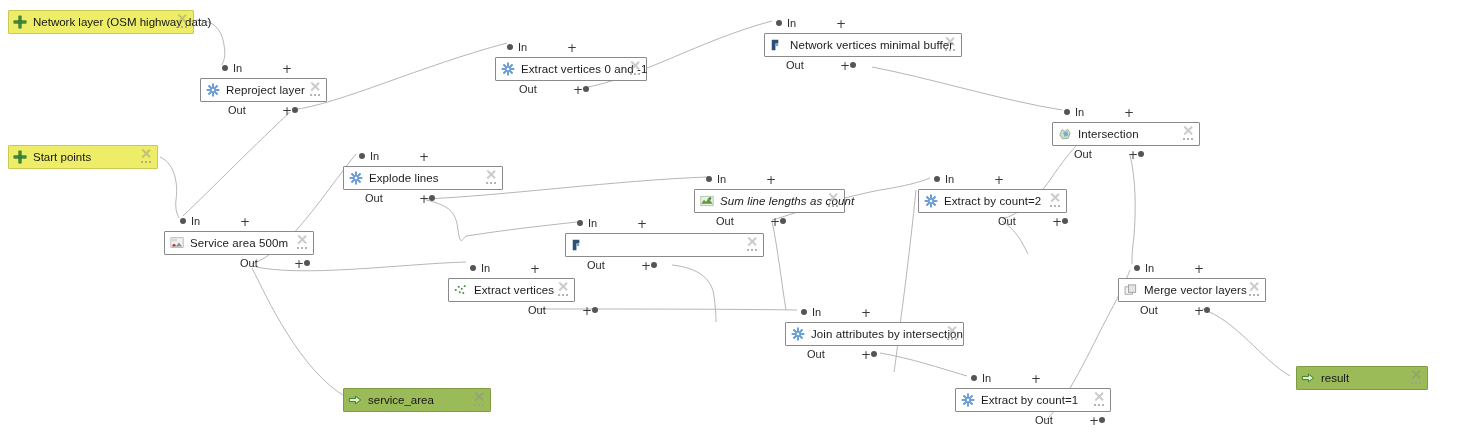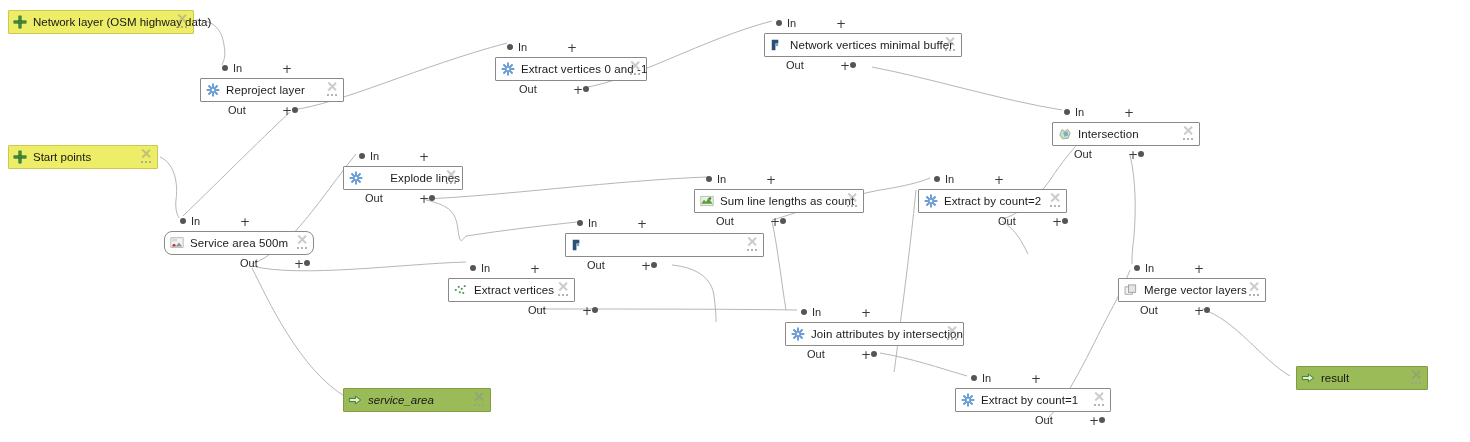--- a/index.html
+++ b/index.html
@@ -166,21 +166,21 @@
           </span>
         </span>
       </div>
     </div>
     <div class="node" style="left: 200px; top: 78px;">
       <div class="port" style="left: 22px; top: -16px;">
         <span class="dot"></span>
         <span class="txt">In</span>
       </div>
       <span class="plus" style="left: 82px; top: -15px;">+</span>
-      <div class="nbox" style="width: 144px;">
+      <div class="nbox" style="width: 127px;">
         <span class="ico">
           <svg viewBox="0 0 16 16">
             <g fill="#6e9fd4">
               <circle cx="8" cy="8" r="3.1"></circle>
               <rect x="6.9" y="0.7" width="2.2" height="14.6" rx="1" transform="rotate(0 8 8)"></rect>
               <rect x="6.9" y="0.7" width="2.2" height="14.6" rx="1" transform="rotate(45 8 8)"></rect>
               <rect x="6.9" y="0.7" width="2.2" height="14.6" rx="1" transform="rotate(90 8 8)"></rect>
               <rect x="6.9" y="0.7" width="2.2" height="14.6" rx="1" transform="rotate(135 8 8)"></rect>
               <rect x="6.9" y="0.7" width="2.2" height="14.6" rx="1" transform="rotate(180 8 8)"></rect>
               <rect x="6.9" y="0.7" width="2.2" height="14.6" rx="1" transform="rotate(225 8 8)"></rect>
@@ -310,21 +310,21 @@
       <span class="port" style="left: 86px; top: 26px;">
         <span class="dot"></span>
       </span>
     </div>
     <div class="node" style="left: 164px; top: 231px;">
       <div class="port" style="left: 16px; top: -16px;">
         <span class="dot"></span>
         <span class="txt">In</span>
       </div>
       <span class="plus" style="left: 76px; top: -15px;">+</span>
-      <div class="nbox" style="width: 150px; border-radius: 8px;">
+      <div class="nbox" style="width: 150px;">
         <span class="ico">
           <svg viewBox="0 0 16 16">
             <rect x="1" y="2" width="14" height="11" fill="#f2f2f2" stroke="#9a9a9a" stroke-width="0.7"></rect>
             <rect x="2" y="3" width="6" height="3.2" fill="#d8d8d8"></rect>
             <path d="M2,12 L5,8.5 L7.5,11 L10,7.5 L14,12 Z" fill="#8f8f8f"></path>
             <circle cx="4.4" cy="10.6" r="1.5" fill="#c0392b"></circle>
           </svg>
         </span>
         <span class="lbl">Service area 500m</span>
         <span class="corner">
@@ -343,21 +343,21 @@
       <span class="port" style="left: 140px; top: 26px;">
         <span class="dot"></span>
       </span>
     </div>
     <div class="node" style="left: 343px; top: 166px;">
       <div class="port" style="left: 16px; top: -16px;">
         <span class="dot"></span>
         <span class="txt">In</span>
       </div>
       <span class="plus" style="left: 76px; top: -15px;">+</span>
-      <div class="nbox" style="width: 120px; justify-content: space-between;">
+      <div class="nbox" style="width: 160px;">
         <span class="ico">
           <svg viewBox="0 0 16 16">
             <g fill="#6e9fd4">
               <circle cx="8" cy="8" r="3.1"></circle>
               <rect x="6.9" y="0.7" width="2.2" height="14.6" rx="1" transform="rotate(0 8 8)"></rect>
               <rect x="6.9" y="0.7" width="2.2" height="14.6" rx="1" transform="rotate(45 8 8)"></rect>
               <rect x="6.9" y="0.7" width="2.2" height="14.6" rx="1" transform="rotate(90 8 8)"></rect>
               <rect x="6.9" y="0.7" width="2.2" height="14.6" rx="1" transform="rotate(135 8 8)"></rect>
               <rect x="6.9" y="0.7" width="2.2" height="14.6" rx="1" transform="rotate(180 8 8)"></rect>
               <rect x="6.9" y="0.7" width="2.2" height="14.6" rx="1" transform="rotate(225 8 8)"></rect>
@@ -451,21 +451,21 @@
       <span class="port" style="left: 86px; top: 26px;">
         <span class="dot"></span>
       </span>
     </div>
     <div class="node" style="left: 694px; top: 189px;">
       <div class="port" style="left: 12px; top: -16px;">
         <span class="dot"></span>
         <span class="txt">In</span>
       </div>
       <span class="plus" style="left: 72px; top: -15px;">+</span>
-      <div class="nbox" style="width: 170px;">
+      <div class="nbox" style="width: 151px; font-style: italic;">
         <span class="ico">
           <svg viewBox="0 0 16 16">
             <rect x="1" y="2.5" width="14" height="11" fill="#e9f0e2" stroke="#7f9f74" stroke-width="0.6"></rect>
             <path d="M1.6,11 L4.5,6.5 L7,9 L9.5,4.5 L14.4,11 Z" fill="#5c9a3d"></path>
             <circle cx="11.4" cy="5.2" r="1.5" fill="#3f7f2f"></circle>
           </svg>
         </span>
         <span class="lbl">Sum line lengths as count</span>
         <span class="corner">
           <span class="x"></span>
@@ -632,21 +632,21 @@
       </div>
       <div class="port" style="left: 22px; top: 26px;">
         <span class="txt" style="margin-left:0">Out</span>
       </div>
       <span class="plus" style="left: 76px; top: 27px;">+</span>
       <span class="port" style="left: 86px; top: 26px;">
         <span class="dot"></span>
       </span>
     </div>
     <div class="node" style="left: 343px; top: 388px;">
-      <div class="pbox out" style="width: 148px; font-style: italic;">
+      <div class="pbox out" style="width: 148px;">
         <span class="ico">
           <svg viewBox="0 0 16 16">
             <path d="M1.5,6.2 H8.5 V3.6 L14.5,8 L8.5,12.4 V9.8 H1.5 Z" fill="#dff0c8" stroke="#2f6f2f" stroke-width="1"></path>
           </svg>
         </span>
         <span class="lbl">service_area</span>
         <span class="corner">
           <span class="x"></span>
           <span class="dots">
             <i></i>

- - - - - - -

**YOUR ASSIGNMENT**
All lines above containing the string "node": copy each one.

**RESPONSE**
     <div class="node" style="left: 200px; top: 78px;">
     <div class="node" style="left: 164px; top: 231px;">
     <div class="node" style="left: 343px; top: 166px;">
     <div class="node" style="left: 694px; top: 189px;">
     <div class="node" style="left: 343px; top: 388px;">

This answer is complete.